The recent article in Automotive News this week about a finance manager stealing consumer information hit home to us here at Carloan.com. We process sensitive consumer information every day and go to great lengths to protect it. So when we read the article we thought we would pass along some tips and share some best practices from our business:
1) Have a policy to manage the risk of sensitive consumer information and enforce it. Define what is sensitive and create methods to safeguard the information. Design an audit process and conduct periodic checks.
2) Consumer information is both sensitive and timely. When you're finished with it, destroy it.
3) Treat your customer's information as if it was your own. Would you like your SSN laying around on a desk or open on a computer screen? Secure it.
4) It's the 21st century. Don't print sensitive information. If you absolutely must print, ensure you have secure document storage and ample shredding capability.
5) Utilize trusted and reputable vendors to mitigate the risk that the leak of the information presents. If you're not comfortable keeping this information on site then find others who can do it for you.
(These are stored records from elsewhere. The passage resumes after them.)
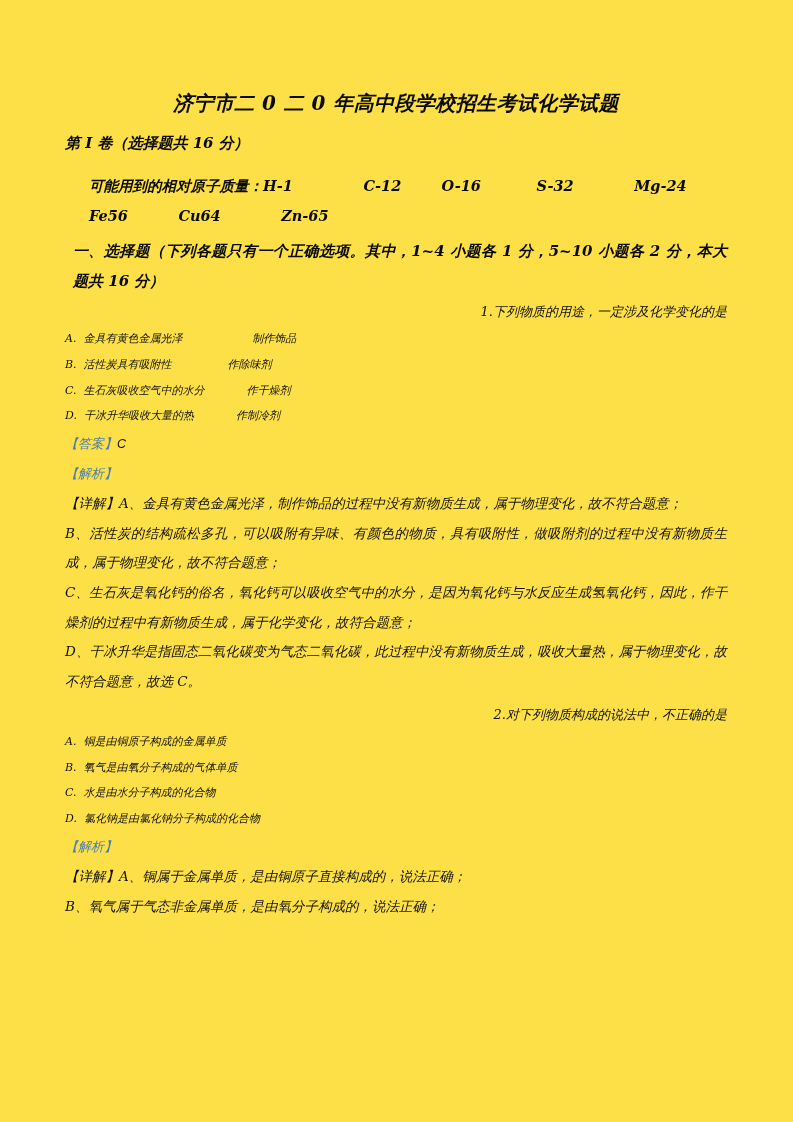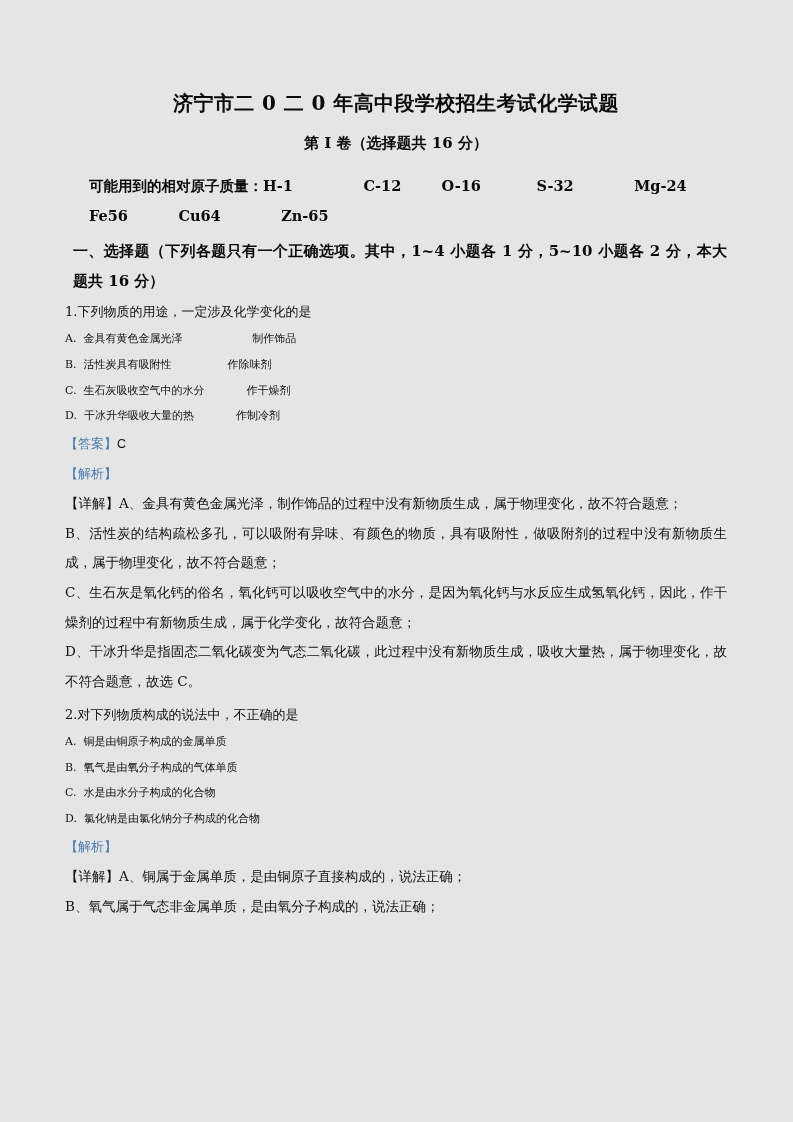--- a/index.html
+++ b/index.html
@@ -17,9 +17,10 @@
     width: 793px;
     height: 1122px;
     margin: 0 auto;
-    background: #e5e5e5;
+    background: #fde047;
     overflow: hidden;
     box-sizing: border-box;
+    font-style: italic;
   }
   .content {
     position: absolute;

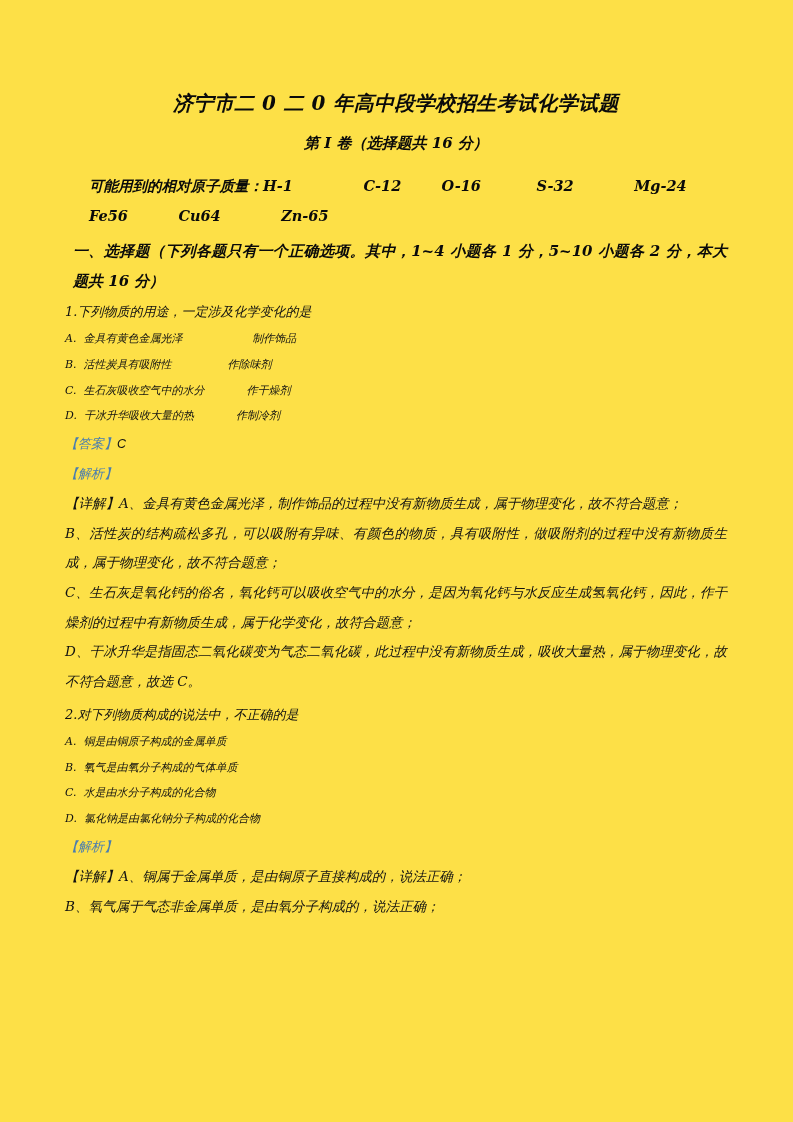--- a/index.html
+++ b/index.html
@@ -42,7 +42,7 @@
   .sub-title {
     font-size: 15px;
     font-weight: bold;
-    text-align: center;
+    text-align: left;
     line-height: 1.5;
     margin: 0 0 16px 0;
     color: #0a0a0a;

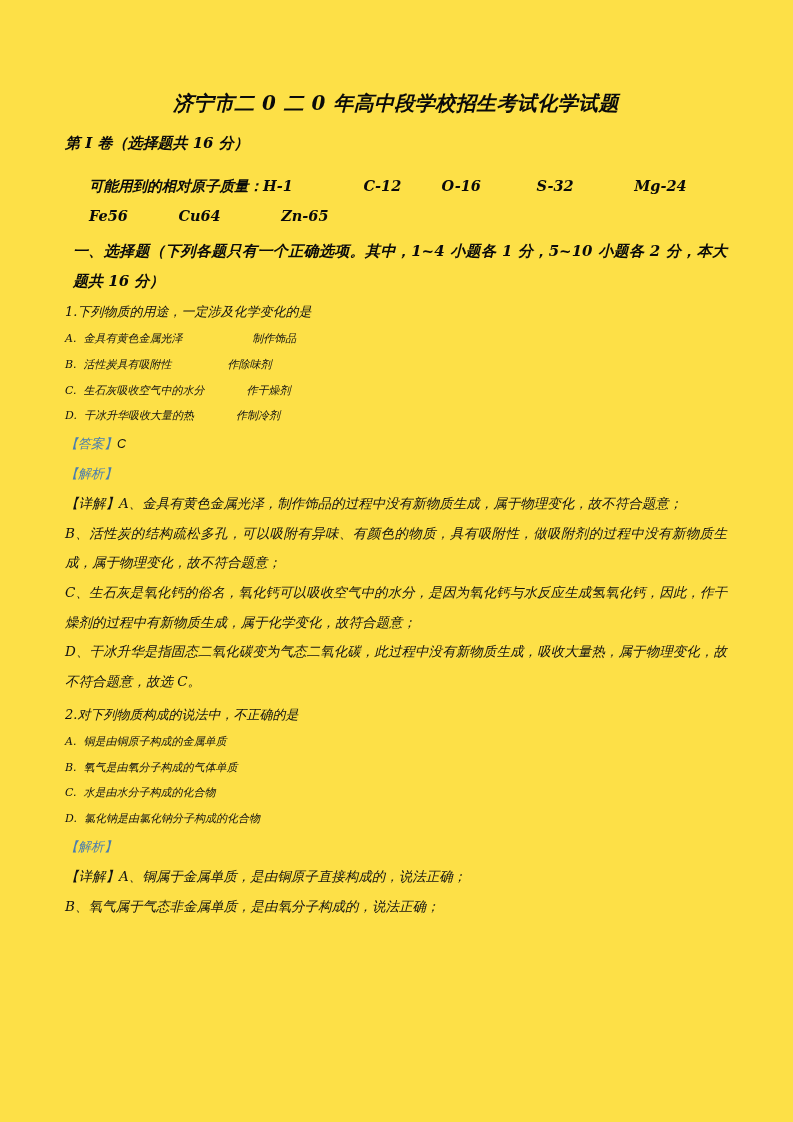--- a/index.html
+++ b/index.html
@@ -74,6 +74,7 @@
     line-height: 2.15;
     margin: 0;
     color: #111111;
+    text-align: right;
   }
   .option {
     font-size: 11px;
6) Screen potential employees. Audit your new hire process to ensure you're conducting the appropriate background check on those who have access to sensitive consumer information.
7) Avoid email and watch the fax. Never email sensitive consumer information. Email is one of the most insecure methods of delivery. If you have to use it, make sure you obfuscate vulnerable content. Turn your fax machines off when unattended.
8) Avoid making a hard credit inquiry without consumer permission. You have an ethical responsibility to inform consumers when impacting their credit history. As you are aware, hard credit inquiries are traceable back to your business. Audit your business practices to ensure you're customer friendly.
We hope these tips help with stimulating your interest about your store's process. Our intent was to raise awareness of these issues. As with many of the critical areas of your business, always consult legal counsel when deciding your process for keeping sensitive information secure and private.
Tom Feary is the General Manager for Interactive Financial Marketing Group. His dream car is a '67 Lincoln Continental convertible. He likes BBQ, a good breakfast, and watching the Internet change the way we live. You can reach Tom at tfearyATinteractivefmg.com or directly at 804-521-8551.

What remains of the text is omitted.